DATA SECTION.
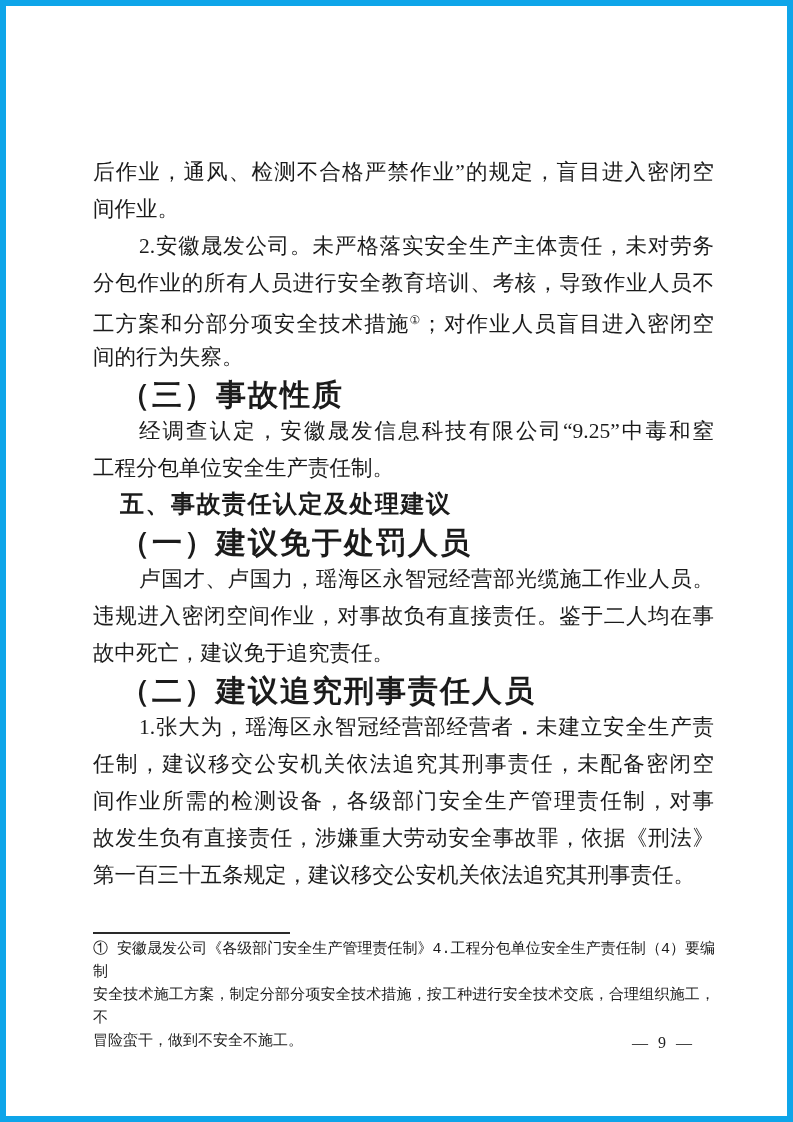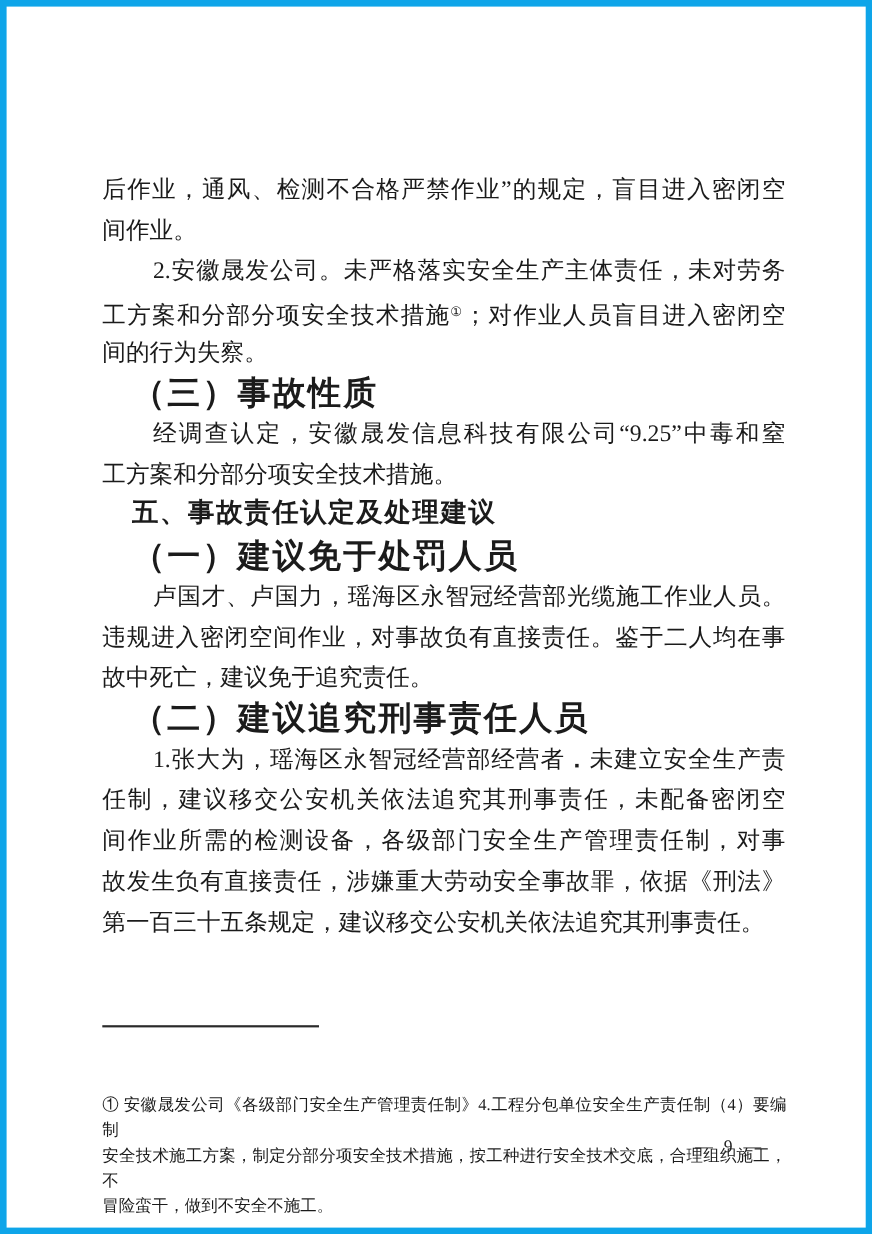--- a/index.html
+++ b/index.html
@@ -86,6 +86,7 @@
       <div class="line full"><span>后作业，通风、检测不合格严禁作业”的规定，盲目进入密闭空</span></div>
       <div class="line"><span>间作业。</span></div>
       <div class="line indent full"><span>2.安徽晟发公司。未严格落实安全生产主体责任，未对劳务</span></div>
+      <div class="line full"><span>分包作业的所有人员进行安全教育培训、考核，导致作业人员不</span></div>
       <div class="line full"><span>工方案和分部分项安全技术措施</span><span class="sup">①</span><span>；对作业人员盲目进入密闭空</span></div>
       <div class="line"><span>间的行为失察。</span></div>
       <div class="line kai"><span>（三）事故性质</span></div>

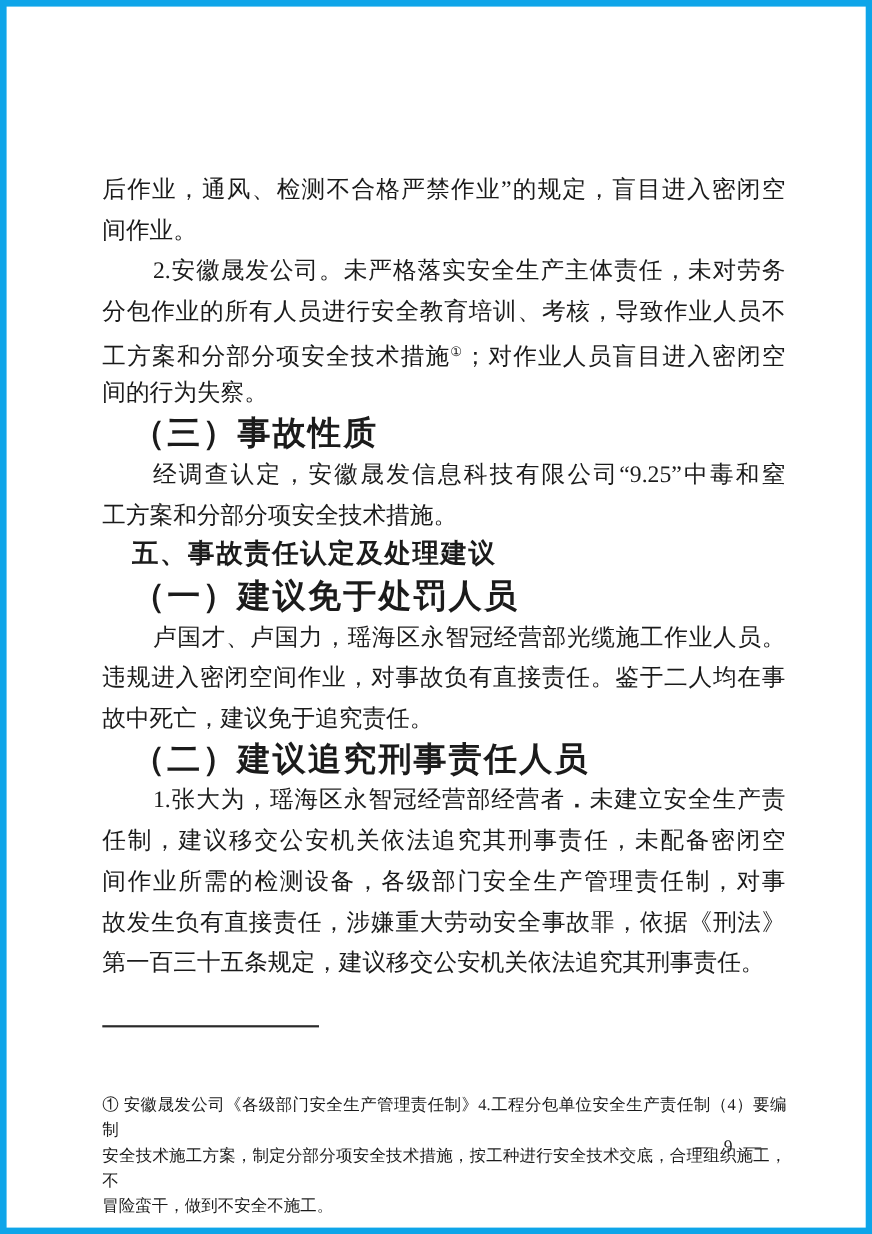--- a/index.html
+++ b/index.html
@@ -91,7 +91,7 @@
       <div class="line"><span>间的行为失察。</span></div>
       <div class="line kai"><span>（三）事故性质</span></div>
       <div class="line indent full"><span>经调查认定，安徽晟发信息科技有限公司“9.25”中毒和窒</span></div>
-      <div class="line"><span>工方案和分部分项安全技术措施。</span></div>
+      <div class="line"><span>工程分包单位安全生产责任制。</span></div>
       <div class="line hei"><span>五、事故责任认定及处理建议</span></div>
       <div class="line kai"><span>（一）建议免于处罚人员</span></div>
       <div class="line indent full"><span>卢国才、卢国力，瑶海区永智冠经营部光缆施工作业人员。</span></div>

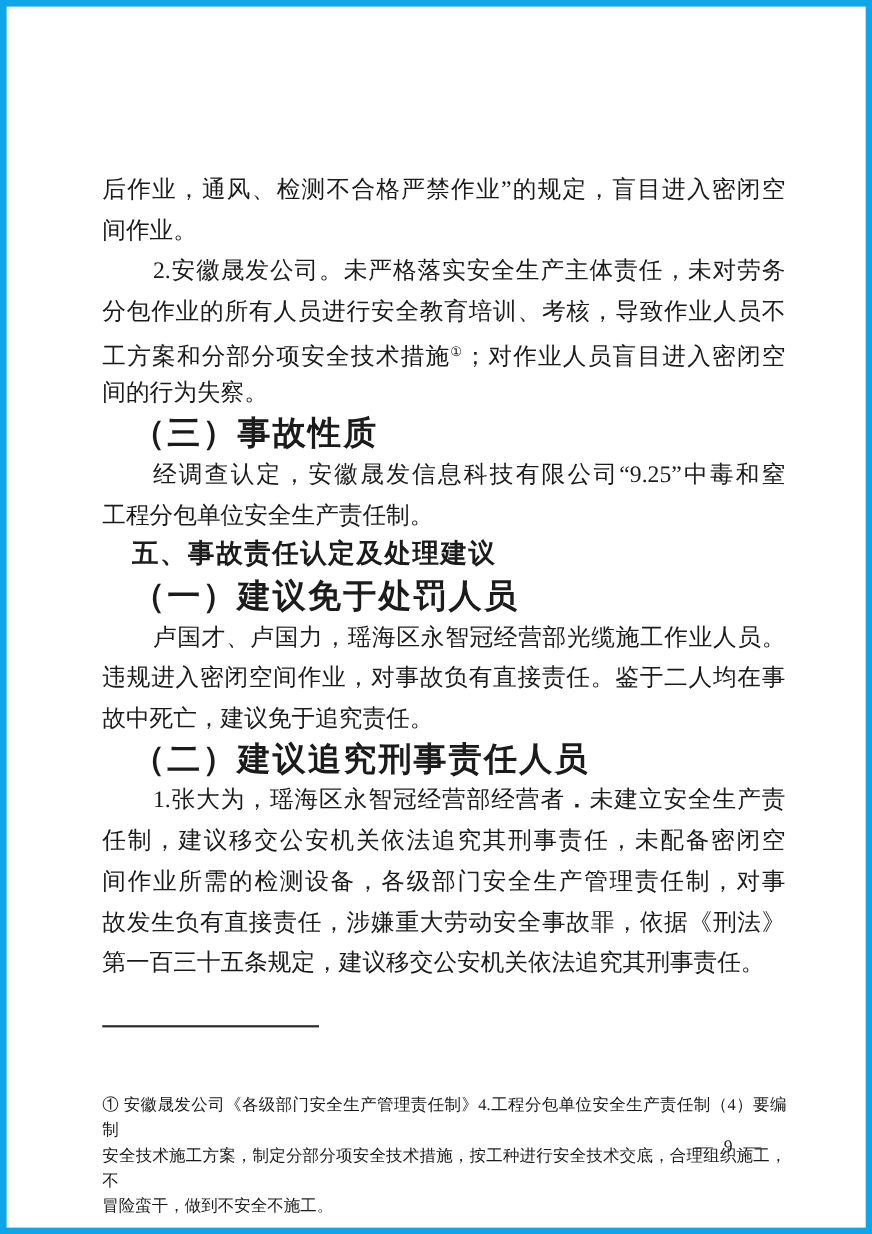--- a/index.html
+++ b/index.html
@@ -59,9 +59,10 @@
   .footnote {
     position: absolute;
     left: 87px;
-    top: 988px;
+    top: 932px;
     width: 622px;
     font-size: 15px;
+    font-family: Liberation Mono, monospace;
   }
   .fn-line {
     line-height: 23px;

GOAL OF THE EXERCISE.
Type the entries again verbatim. Drop the images.

RESULT OF THE TASK.
--- a/index.html
+++ b/index.html
@@ -86,6 +86,7 @@
       <div class="line full"><span>后作业，通风、检测不合格严禁作业”的规定，盲目进入密闭空</span></div>
       <div class="line"><span>间作业。</span></div>
       <div class="line indent full"><span>2.安徽晟发公司。未严格落实安全生产主体责任，未对劳务</span></div>
+      <div class="line full"><span>分包作业的所有人员进行安全教育培训、考核，导致作业人员不</span></div>
       <div class="line full"><span>工方案和分部分项安全技术措施</span><span class="sup">①</span><span>；对作业人员盲目进入密闭空</span></div>
       <div class="line"><span>间的行为失察。</span></div>
       <div class="line kai"><span>（三）事故性质</span></div>

--- a/index.html
+++ b/index.html
@@ -91,7 +91,7 @@
       <div class="line"><span>间的行为失察。</span></div>
       <div class="line kai"><span>（三）事故性质</span></div>
       <div class="line indent full"><span>经调查认定，安徽晟发信息科技有限公司“9.25”中毒和窒</span></div>
-      <div class="line"><span>工方案和分部分项安全技术措施。</span></div>
+      <div class="line"><span>工程分包单位安全生产责任制。</span></div>
       <div class="line hei"><span>五、事故责任认定及处理建议</span></div>
       <div class="line kai"><span>（一）建议免于处罚人员</span></div>
       <div class="line indent full"><span>卢国才、卢国力，瑶海区永智冠经营部光缆施工作业人员。</span></div>

--- a/index.html
+++ b/index.html
@@ -59,9 +59,10 @@
   .footnote {
     position: absolute;
     left: 87px;
-    top: 988px;
+    top: 932px;
     width: 622px;
     font-size: 15px;
+    font-family: Liberation Mono, monospace;
   }
   .fn-line {
     line-height: 23px;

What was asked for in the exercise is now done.